→ Task requirements
Nothing but the pictures may be left out. Restate the rest of the entries word for word.

[Web page revision data]
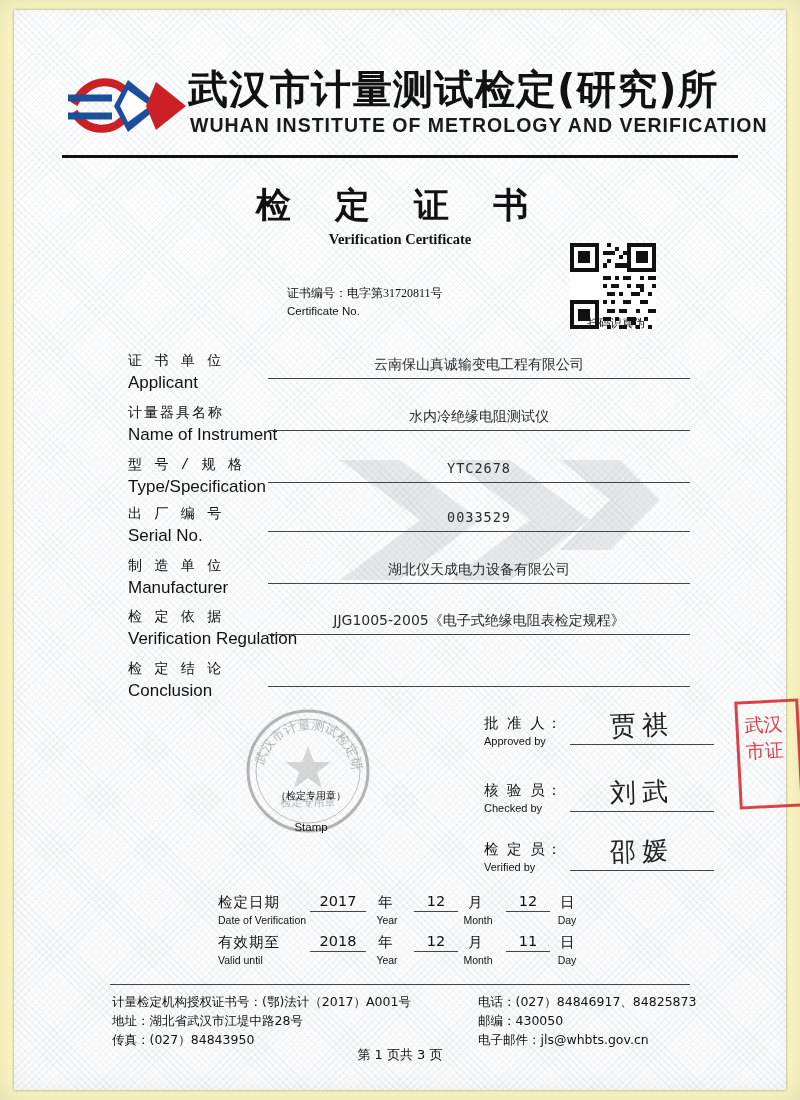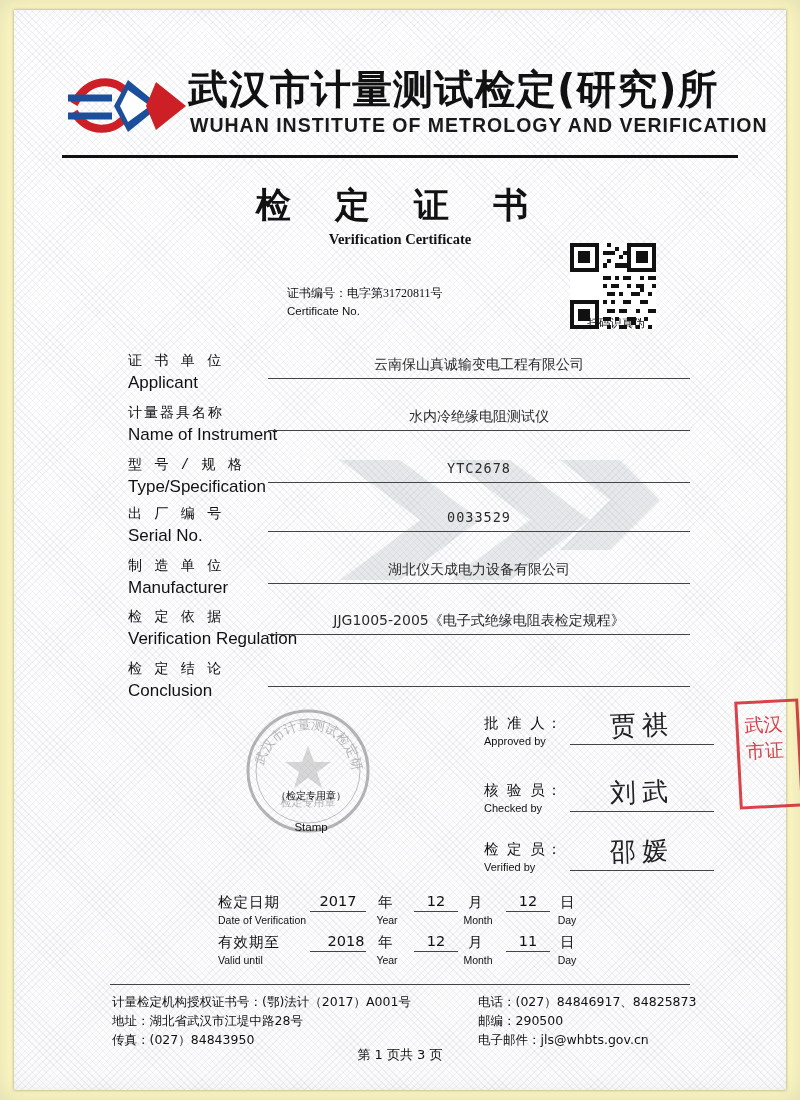--- a/index.html
+++ b/index.html
@@ -609,7 +609,7 @@
   <div class="daterow" style="top:933px">
     <div class="d-label-cn">有效期至</div>
     <div class="d-label-en">Valid until</div>
-    <div class="d-val" style="left:100px;width:56px">2018</div>
+    <div class="d-val" style="left:92px;width:56px">2018</div>
     <div class="d-line" style="left:92px;width:56px"></div>
     <div class="d-unit-cn" style="left:160px">年</div>
     <div class="d-unit-en" style="left:152px;width:34px">Year</div>

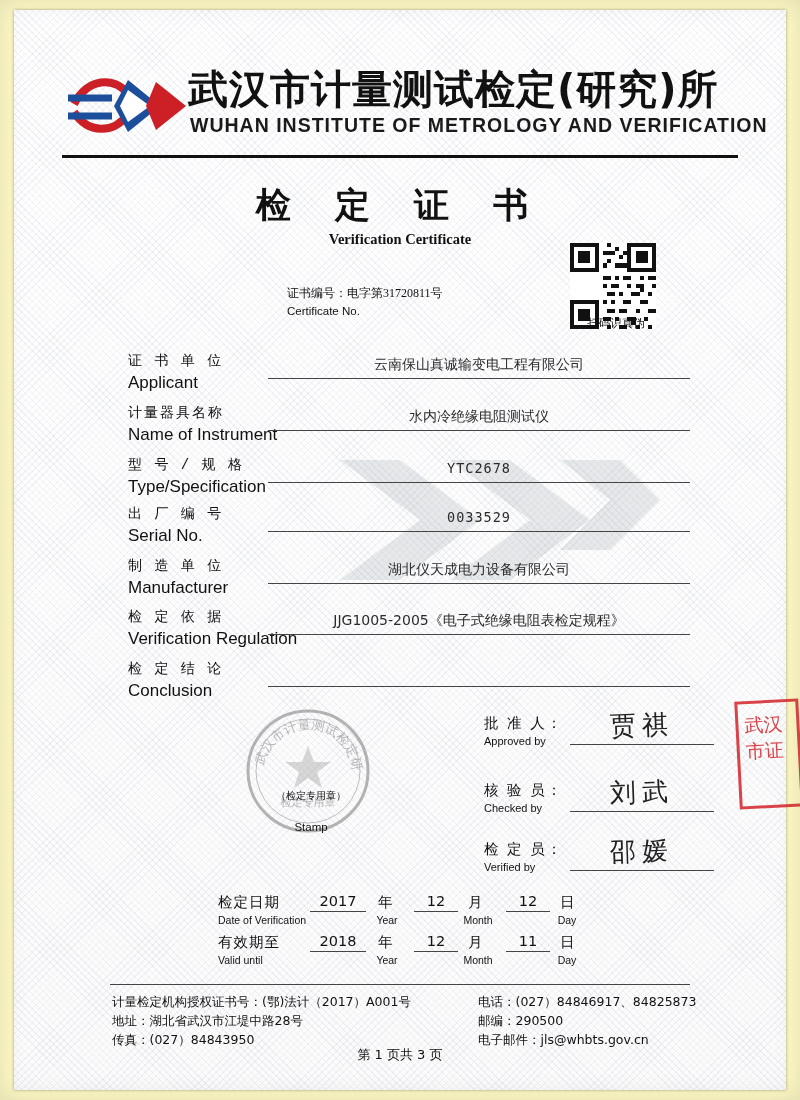--- a/index.html
+++ b/index.html
@@ -631,7 +631,7 @@
   </div>
   <div class="footer-right">
     <div>电话：(027）84846917、84825873</div>
-    <div>邮编：290500</div>
+    <div>邮编：430050</div>
     <div>电子邮件：jls@whbts.gov.cn</div>
   </div>
   <div class="page-num">第 1 页共 3 页</div>

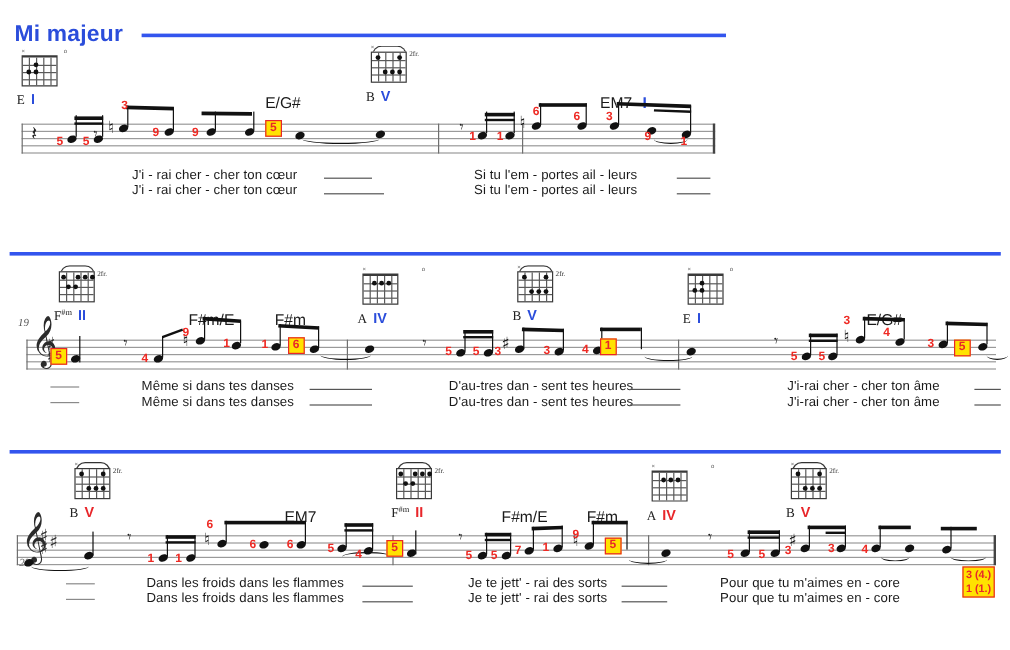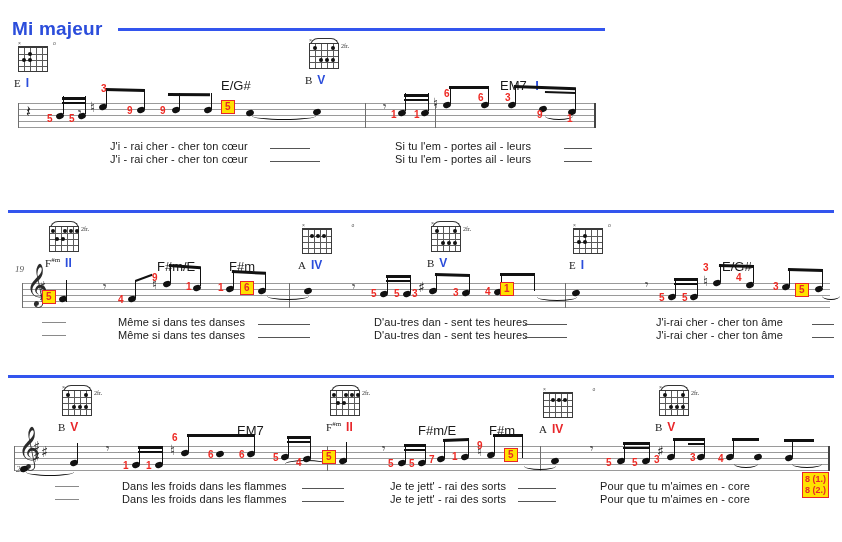--- a/index.html
+++ b/index.html
@@ -682,7 +682,7 @@
     <div class="fing-hl" style="left:504px;top:66px;">5</div>
 
     <div class="ending-hl" style="left:802px;top:90px;">
-      <div>8 (1.)</div>
+      <div>3 (4.)</div>
       <div>8 (2.)</div>
     </div>
 

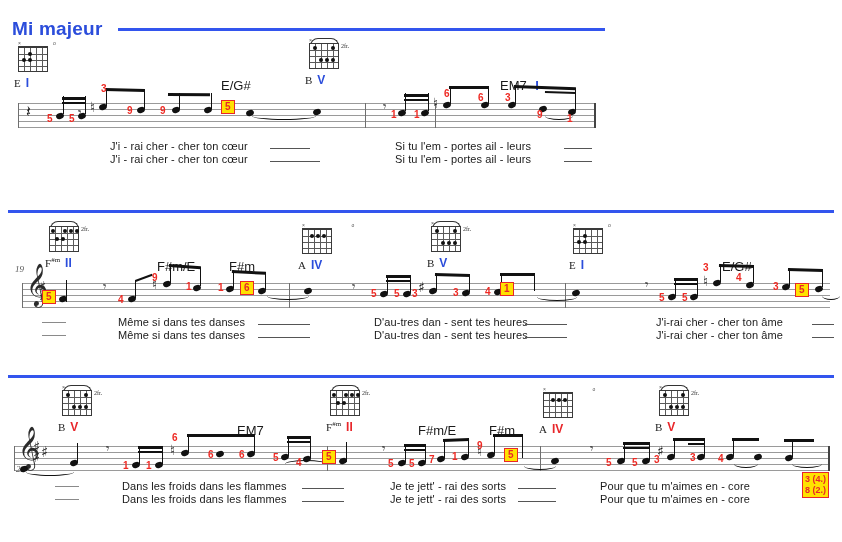--- a/index.html
+++ b/index.html
@@ -683,7 +683,7 @@
 
     <div class="ending-hl" style="left:802px;top:90px;">
       <div>3 (4.)</div>
-      <div>8 (2.)</div>
+      <div>1 (1.)</div>
     </div>
 
     <div class="lyr-blank" style="left:55px;top:104px;width:24px;"></div>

→ Exercise response
--- a/index.html
+++ b/index.html
@@ -609,7 +609,7 @@
   <div class="daterow" style="top:933px">
     <div class="d-label-cn">有效期至</div>
     <div class="d-label-en">Valid until</div>
-    <div class="d-val" style="left:100px;width:56px">2018</div>
+    <div class="d-val" style="left:92px;width:56px">2018</div>
     <div class="d-line" style="left:92px;width:56px"></div>
     <div class="d-unit-cn" style="left:160px">年</div>
     <div class="d-unit-en" style="left:152px;width:34px">Year</div>

--- a/index.html
+++ b/index.html
@@ -631,7 +631,7 @@
   </div>
   <div class="footer-right">
     <div>电话：(027）84846917、84825873</div>
-    <div>邮编：290500</div>
+    <div>邮编：430050</div>
     <div>电子邮件：jls@whbts.gov.cn</div>
   </div>
   <div class="page-num">第 1 页共 3 页</div>

--- a/index.html
+++ b/index.html
@@ -682,7 +682,7 @@
     <div class="fing-hl" style="left:504px;top:66px;">5</div>
 
     <div class="ending-hl" style="left:802px;top:90px;">
-      <div>8 (1.)</div>
+      <div>3 (4.)</div>
       <div>8 (2.)</div>
     </div>
 

--- a/index.html
+++ b/index.html
@@ -683,7 +683,7 @@
 
     <div class="ending-hl" style="left:802px;top:90px;">
       <div>3 (4.)</div>
-      <div>8 (2.)</div>
+      <div>1 (1.)</div>
     </div>
 
     <div class="lyr-blank" style="left:55px;top:104px;width:24px;"></div>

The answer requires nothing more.